The most crucial aspect of this Batvillain that Phillips and Silver fail to capture is how he thrives on embracing chaos. There ought to be a sense of anything-goes menace to his actions, even at this early stage, something that both Tim Burton and Christopher Nolan, that squarest of mainstream auteurs, understood innately. But "Joker" can't be bothered to keep moviegoers on their toes. It has a schedule to keep, impressionable fanboys to rile up, filmographies to borrow from. (Scorsese homages abound, but it also reminded me in parts of another New York-based filmmaker: Abel Ferrara, a loose cannon who might have turned this material into something that truly gets under your skin.)

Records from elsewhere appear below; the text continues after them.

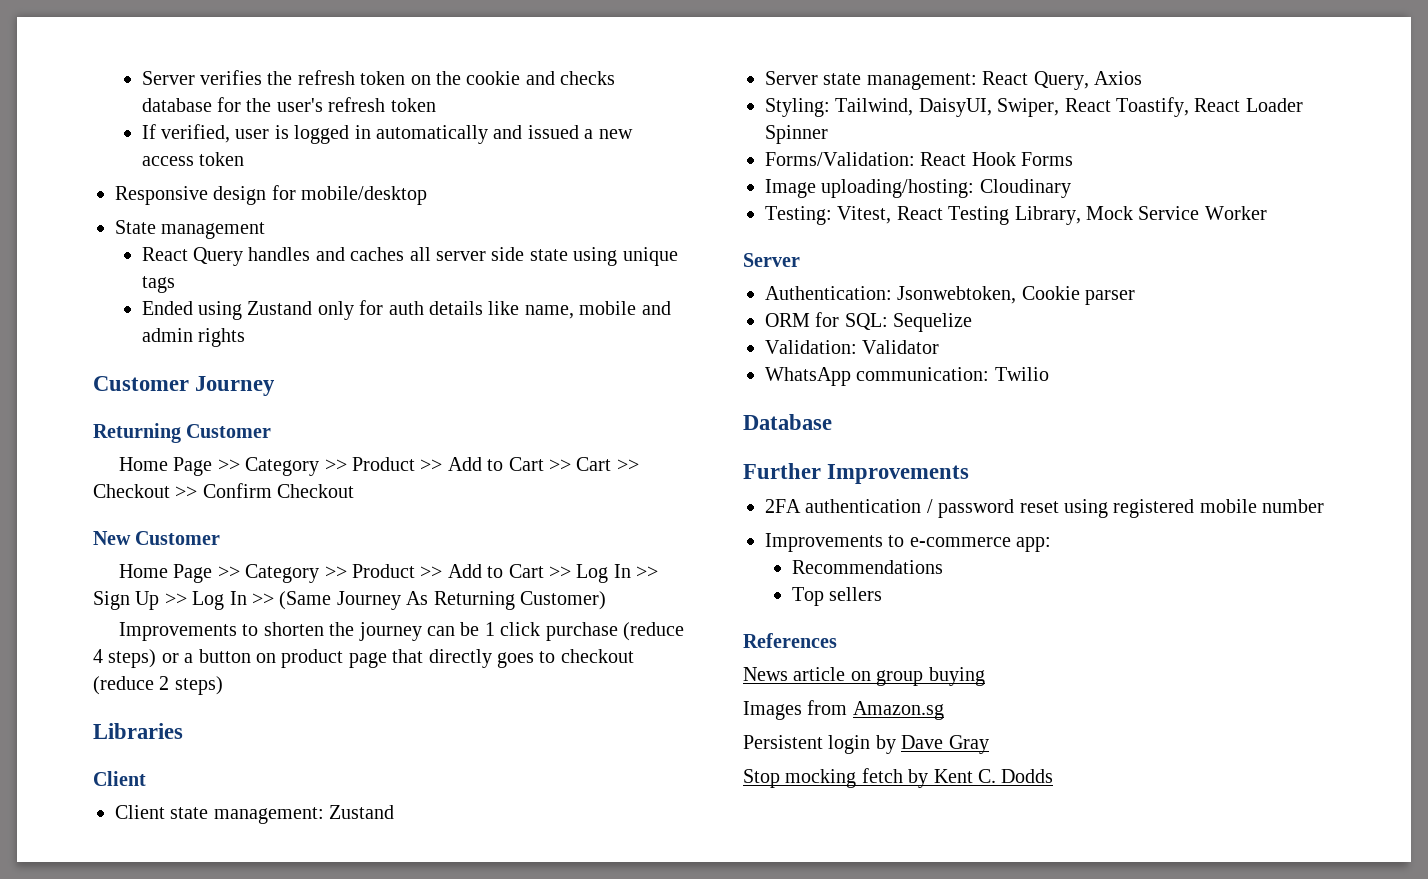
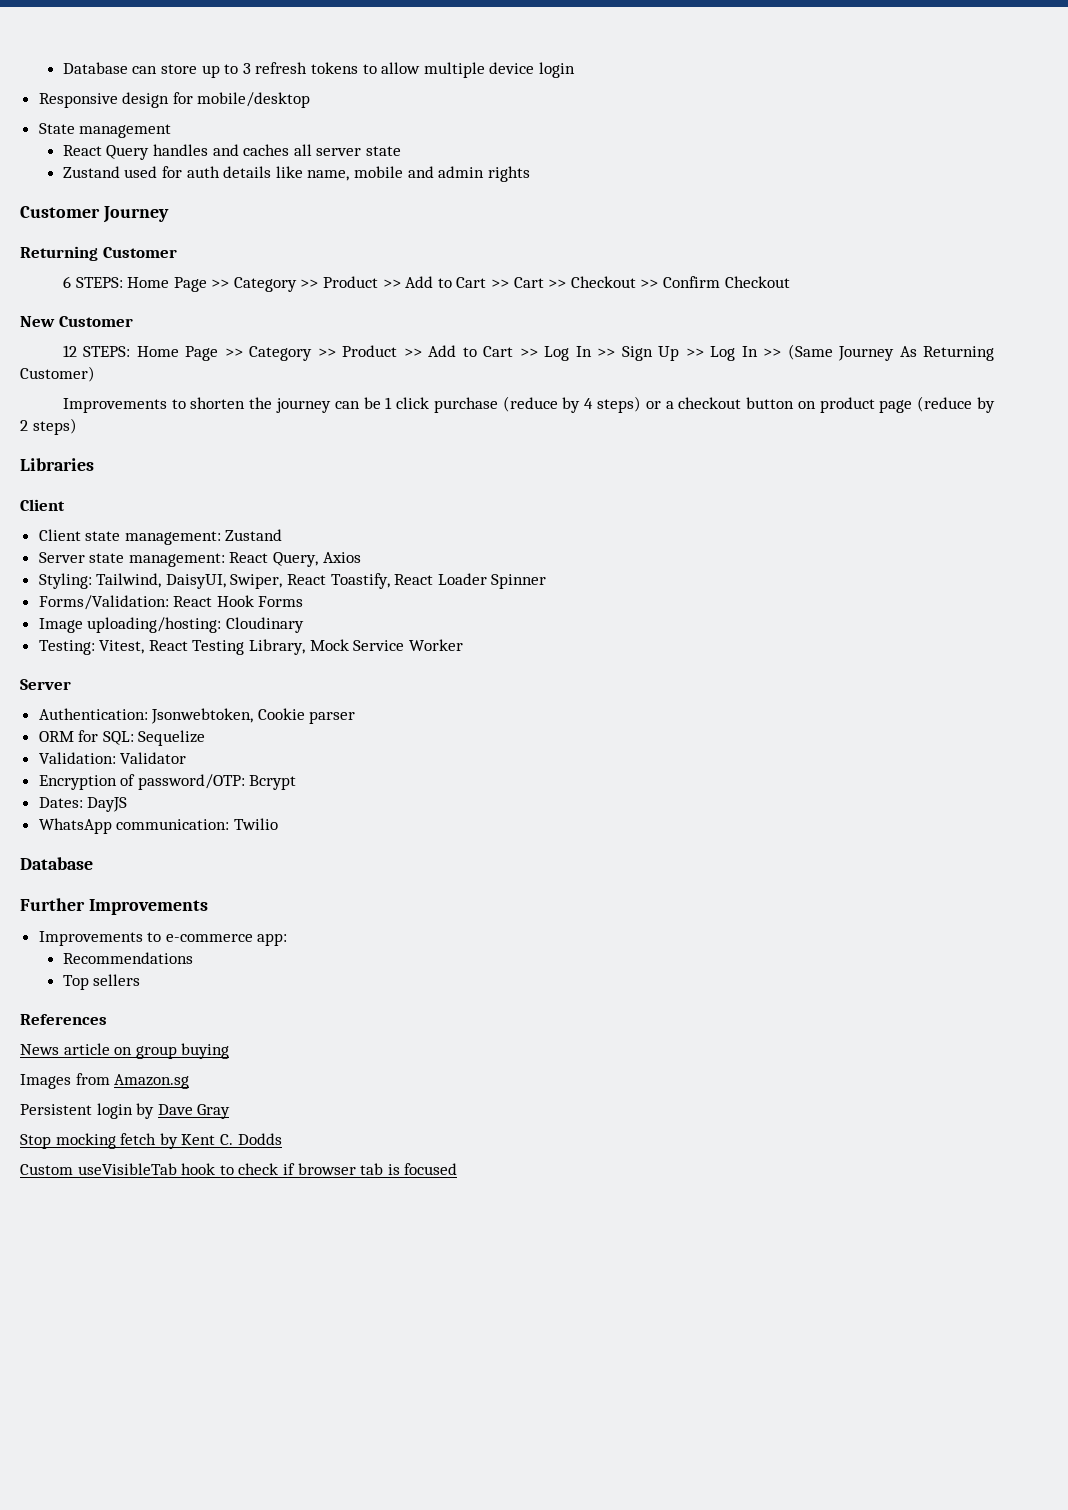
- Server verifies the refresh token on the cookie and checks database for the user's refresh token
- If verified, user is logged in automatically and issued a new access token
+ Database can store up to 3 refresh tokens to allow multiple device login
- React Query handles and caches all server side state using unique tags
- Ended using Zustand only for auth details like name, mobile and admin rights
+ React Query handles and caches all server state
+ Zustand used for auth details like name, mobile and admin rights
- Home Page >> Category >> Product >> Add to Cart >> Cart >> Checkout >> Confirm Checkout
+ 6 STEPS: Home Page >> Category >> Product >> Add to Cart >> Cart >> Checkout >> Confirm Checkout
- Home Page >> Category >> Product >> Add to Cart >> Log In >> Sign Up >> Log In >> (Same Journey As Returning Customer)
+ 12 STEPS: Home Page >> Category >> Product >> Add to Cart >> Log In >> Sign Up >> Log In >> (Same Journey As Returning Customer)
- Improvements to shorten the journey can be 1 click purchase (reduce 4 steps) or a button on product page that directly goes to checkout (reduce 2 steps)
+ Improvements to shorten the journey can be 1 click purchase (reduce by 4 steps) or a checkout button on product page (reduce by 2 steps)
+ Encryption of password/OTP: Bcrypt
+ Dates: DayJS
- 2FA authentication / password reset using registered mobile number
+ Custom useVisibleTab hook to check if browser tab is focused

The filmmakers have left Phoenix high and dry. The star wrings out some pathos out of a lazy, undercooked script, but this is hardly a breakthrough for the Oscar nominee, who was much, much better playing another mentally unhinged man caring for a sick mother in Lynne Ramsay's "You Were Never Really Here."
Admittedly, before the film reaches its mundane, preordained ending, Phillips does pull off some brutally effective bloodshed. And its climactic confrontation, unfolding before TV cameras' unblinking gaze, gives Phoenix and De Niro a chance to go on a verbal mano-a-mano. Yes, it gives the director an opportunity to step up to the soapbox to deliver a facile rant that spoonfeeds the film's message to viewers, but the scene is competently executed, even when it's pretty obvious where it's headed.
Such moments, however, are fleeting, breathing spaces in a movie about societal chaos where order prevails, a peer into the abyss of madness that doesn't have a crazy bone in its body. It's a vapid poseur of a movie, a weakling trying on a brawler's knuckles. Heath Ledger's maniacal agent of destruction would have kicked this sorry-ass loser off Gotham's tallest building.
"Joker" is now showing in wide release, including a 70 mm engagement at the Coral Gables Art Cinema and an IMAX engagement at the Museum of Discovery & Science's AutoNation IMAX in downtown Fort Lauderdale.